Department of Environmental Conservation (DEC) Commissioner Joe Martens also visited Pennsylvania with staff in June, to evaluate incidents where problems have occurred during fracking.
There has been controversy in New York over fracking, with groups on both sides passionate about the issue. Proponents often say it brings economic benefits and jobs, and assists in energy self-sufficiency. Critics reference the growing number of reports from institutions like Columbia University analyzing the frequent water contamination, staggering use of fresh water, and the environmental consequences to wildlife.
Former New York Gov.
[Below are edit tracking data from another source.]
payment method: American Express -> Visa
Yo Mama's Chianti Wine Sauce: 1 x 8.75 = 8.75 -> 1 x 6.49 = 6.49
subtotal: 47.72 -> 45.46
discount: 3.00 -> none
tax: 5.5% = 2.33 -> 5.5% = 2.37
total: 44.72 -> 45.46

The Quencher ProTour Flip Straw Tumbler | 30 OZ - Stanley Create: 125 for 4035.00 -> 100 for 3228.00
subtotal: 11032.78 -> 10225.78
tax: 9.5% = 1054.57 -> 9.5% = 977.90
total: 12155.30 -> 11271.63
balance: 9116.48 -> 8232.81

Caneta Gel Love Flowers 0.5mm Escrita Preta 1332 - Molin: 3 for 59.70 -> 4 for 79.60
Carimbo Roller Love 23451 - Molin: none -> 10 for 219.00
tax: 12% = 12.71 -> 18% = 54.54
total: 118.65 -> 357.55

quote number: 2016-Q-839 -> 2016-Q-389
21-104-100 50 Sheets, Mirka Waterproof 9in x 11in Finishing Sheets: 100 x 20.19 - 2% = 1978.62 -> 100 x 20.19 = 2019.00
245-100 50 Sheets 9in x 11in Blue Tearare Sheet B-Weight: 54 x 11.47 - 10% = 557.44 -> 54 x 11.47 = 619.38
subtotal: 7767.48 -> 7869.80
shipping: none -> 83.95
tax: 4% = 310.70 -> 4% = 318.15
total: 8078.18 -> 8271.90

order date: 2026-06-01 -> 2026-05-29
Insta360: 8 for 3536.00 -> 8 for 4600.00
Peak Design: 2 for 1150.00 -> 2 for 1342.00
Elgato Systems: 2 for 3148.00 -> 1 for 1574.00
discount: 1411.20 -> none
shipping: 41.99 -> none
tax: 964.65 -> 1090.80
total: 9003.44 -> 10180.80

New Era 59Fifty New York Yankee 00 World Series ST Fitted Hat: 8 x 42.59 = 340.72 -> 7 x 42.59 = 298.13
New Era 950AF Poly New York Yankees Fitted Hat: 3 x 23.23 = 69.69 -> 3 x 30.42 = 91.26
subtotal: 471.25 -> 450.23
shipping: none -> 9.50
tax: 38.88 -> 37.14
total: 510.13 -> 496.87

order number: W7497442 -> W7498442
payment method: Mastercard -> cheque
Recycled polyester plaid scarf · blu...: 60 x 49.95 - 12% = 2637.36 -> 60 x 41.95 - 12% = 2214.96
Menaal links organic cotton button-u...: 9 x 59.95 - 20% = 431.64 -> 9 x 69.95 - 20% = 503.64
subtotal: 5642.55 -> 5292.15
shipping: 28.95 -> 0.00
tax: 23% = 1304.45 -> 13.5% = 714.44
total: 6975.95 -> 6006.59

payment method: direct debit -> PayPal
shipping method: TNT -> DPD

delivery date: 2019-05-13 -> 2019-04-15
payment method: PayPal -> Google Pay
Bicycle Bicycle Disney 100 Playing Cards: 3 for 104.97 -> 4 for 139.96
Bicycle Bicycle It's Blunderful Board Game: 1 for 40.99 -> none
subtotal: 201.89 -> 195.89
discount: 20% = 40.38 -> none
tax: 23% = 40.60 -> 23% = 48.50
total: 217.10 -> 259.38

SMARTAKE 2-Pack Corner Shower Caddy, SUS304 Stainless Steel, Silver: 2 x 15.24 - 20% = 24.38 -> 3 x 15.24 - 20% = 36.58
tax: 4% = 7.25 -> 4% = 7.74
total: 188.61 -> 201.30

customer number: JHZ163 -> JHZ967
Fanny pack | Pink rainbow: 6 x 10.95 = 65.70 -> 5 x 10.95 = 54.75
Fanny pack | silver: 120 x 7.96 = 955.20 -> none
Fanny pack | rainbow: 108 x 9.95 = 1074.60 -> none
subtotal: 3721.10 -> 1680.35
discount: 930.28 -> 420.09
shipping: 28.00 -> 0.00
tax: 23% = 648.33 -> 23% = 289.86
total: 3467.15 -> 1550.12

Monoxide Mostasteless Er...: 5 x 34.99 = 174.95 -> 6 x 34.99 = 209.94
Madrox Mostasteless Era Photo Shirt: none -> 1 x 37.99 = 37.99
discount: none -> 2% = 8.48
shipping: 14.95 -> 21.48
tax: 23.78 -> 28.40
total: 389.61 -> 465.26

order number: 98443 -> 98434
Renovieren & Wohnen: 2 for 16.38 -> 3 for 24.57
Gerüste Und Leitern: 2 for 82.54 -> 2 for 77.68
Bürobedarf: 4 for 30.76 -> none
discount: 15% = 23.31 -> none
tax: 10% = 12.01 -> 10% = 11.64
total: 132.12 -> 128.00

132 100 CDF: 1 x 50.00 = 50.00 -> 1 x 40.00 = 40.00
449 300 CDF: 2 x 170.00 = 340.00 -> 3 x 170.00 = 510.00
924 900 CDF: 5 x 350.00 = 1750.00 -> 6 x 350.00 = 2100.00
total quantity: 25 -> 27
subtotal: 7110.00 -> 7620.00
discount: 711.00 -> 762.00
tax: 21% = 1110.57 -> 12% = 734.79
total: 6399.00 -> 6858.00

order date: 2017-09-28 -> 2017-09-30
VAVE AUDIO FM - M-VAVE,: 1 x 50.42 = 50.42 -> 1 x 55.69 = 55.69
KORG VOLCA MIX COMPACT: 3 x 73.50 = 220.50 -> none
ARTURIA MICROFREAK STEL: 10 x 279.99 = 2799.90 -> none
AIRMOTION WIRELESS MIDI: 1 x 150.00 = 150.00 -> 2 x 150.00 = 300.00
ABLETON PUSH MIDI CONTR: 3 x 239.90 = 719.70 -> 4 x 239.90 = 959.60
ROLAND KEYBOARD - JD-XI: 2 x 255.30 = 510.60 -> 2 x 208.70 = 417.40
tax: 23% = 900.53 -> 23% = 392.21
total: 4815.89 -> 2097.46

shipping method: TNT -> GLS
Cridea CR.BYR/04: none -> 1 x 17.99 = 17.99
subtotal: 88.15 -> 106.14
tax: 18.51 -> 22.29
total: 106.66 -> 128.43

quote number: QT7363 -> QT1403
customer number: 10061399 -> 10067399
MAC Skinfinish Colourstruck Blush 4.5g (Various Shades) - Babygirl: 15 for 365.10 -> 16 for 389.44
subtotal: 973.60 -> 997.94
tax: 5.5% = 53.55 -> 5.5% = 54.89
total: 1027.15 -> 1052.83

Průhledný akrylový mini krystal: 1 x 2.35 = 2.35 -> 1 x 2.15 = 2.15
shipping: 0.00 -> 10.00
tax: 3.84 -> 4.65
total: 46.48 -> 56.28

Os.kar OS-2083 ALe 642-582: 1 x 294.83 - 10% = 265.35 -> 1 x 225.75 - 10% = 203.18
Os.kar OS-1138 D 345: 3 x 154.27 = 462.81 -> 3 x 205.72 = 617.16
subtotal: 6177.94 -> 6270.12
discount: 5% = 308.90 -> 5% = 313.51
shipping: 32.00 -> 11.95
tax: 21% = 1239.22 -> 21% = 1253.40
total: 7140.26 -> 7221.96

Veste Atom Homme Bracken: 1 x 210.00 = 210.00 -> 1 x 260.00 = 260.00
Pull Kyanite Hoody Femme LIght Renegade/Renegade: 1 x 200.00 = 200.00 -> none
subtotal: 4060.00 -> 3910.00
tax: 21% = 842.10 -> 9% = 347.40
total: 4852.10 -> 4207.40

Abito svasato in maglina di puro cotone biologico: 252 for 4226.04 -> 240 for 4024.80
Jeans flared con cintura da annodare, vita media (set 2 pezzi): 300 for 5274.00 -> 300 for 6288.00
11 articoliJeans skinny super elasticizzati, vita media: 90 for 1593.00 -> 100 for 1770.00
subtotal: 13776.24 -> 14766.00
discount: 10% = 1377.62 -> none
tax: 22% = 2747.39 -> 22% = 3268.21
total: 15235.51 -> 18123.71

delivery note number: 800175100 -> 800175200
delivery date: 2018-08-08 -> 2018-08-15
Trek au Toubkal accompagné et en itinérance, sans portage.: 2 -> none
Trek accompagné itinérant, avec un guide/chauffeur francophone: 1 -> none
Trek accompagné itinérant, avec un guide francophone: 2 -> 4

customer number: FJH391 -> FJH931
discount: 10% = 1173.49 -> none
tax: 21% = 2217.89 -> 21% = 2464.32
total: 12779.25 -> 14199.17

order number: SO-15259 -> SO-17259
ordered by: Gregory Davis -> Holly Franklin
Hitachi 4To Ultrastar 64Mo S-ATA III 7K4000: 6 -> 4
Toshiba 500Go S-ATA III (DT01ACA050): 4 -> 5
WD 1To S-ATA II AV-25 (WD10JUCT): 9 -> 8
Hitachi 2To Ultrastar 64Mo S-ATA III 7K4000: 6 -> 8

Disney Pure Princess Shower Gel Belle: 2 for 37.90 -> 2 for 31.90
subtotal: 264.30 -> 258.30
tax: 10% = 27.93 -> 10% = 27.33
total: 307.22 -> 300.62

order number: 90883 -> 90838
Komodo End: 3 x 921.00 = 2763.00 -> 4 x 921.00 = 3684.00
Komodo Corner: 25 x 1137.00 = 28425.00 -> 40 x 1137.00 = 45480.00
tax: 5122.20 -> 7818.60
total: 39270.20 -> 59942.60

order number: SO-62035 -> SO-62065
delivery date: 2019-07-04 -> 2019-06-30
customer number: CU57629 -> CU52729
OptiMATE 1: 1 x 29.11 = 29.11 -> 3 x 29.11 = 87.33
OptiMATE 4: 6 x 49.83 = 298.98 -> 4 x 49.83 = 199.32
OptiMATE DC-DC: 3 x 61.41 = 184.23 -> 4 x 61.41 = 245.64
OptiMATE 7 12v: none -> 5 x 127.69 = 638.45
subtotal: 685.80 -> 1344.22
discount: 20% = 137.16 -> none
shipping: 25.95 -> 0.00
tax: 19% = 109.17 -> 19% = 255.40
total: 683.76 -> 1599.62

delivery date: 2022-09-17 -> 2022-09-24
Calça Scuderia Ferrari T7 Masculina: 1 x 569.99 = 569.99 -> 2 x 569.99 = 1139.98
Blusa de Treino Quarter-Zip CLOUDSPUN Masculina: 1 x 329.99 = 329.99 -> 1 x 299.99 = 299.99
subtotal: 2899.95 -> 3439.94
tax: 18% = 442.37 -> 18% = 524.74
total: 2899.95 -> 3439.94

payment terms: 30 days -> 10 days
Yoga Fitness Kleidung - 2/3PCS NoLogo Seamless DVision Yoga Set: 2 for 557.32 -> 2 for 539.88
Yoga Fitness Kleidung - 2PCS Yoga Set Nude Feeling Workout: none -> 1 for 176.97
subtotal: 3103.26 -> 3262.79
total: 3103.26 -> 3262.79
David Paterson issued a moratorium last December on fracking until a sufficient and comprehensive review of aspects like safety and water contamination could took place.
A preliminary report was released by the DEC on July 1, and an updated version will be released on Aug., 31, after which the public will have 60 days to comment on the review.
An earlier version of the report generated over 15,000 public comments.
Organizations against fracking, like Food & Water Watch and Citizens Campaign for the Environment, cite the need for 180 days to properly review the complex report, which is over 1,000 pages long, for environmental, health, and sociological impact."Recently, there have been requests to extend the comment period. We appreciate the feedback provided by these groups and will take it into consideration as we will comments from all interested parties," said Emily DeSantis, assistant director of Public Information for DEC, in an e-mail.
"We look forward to receiving the public’s valuable input when the public comment period begins later this month," said DeSantis.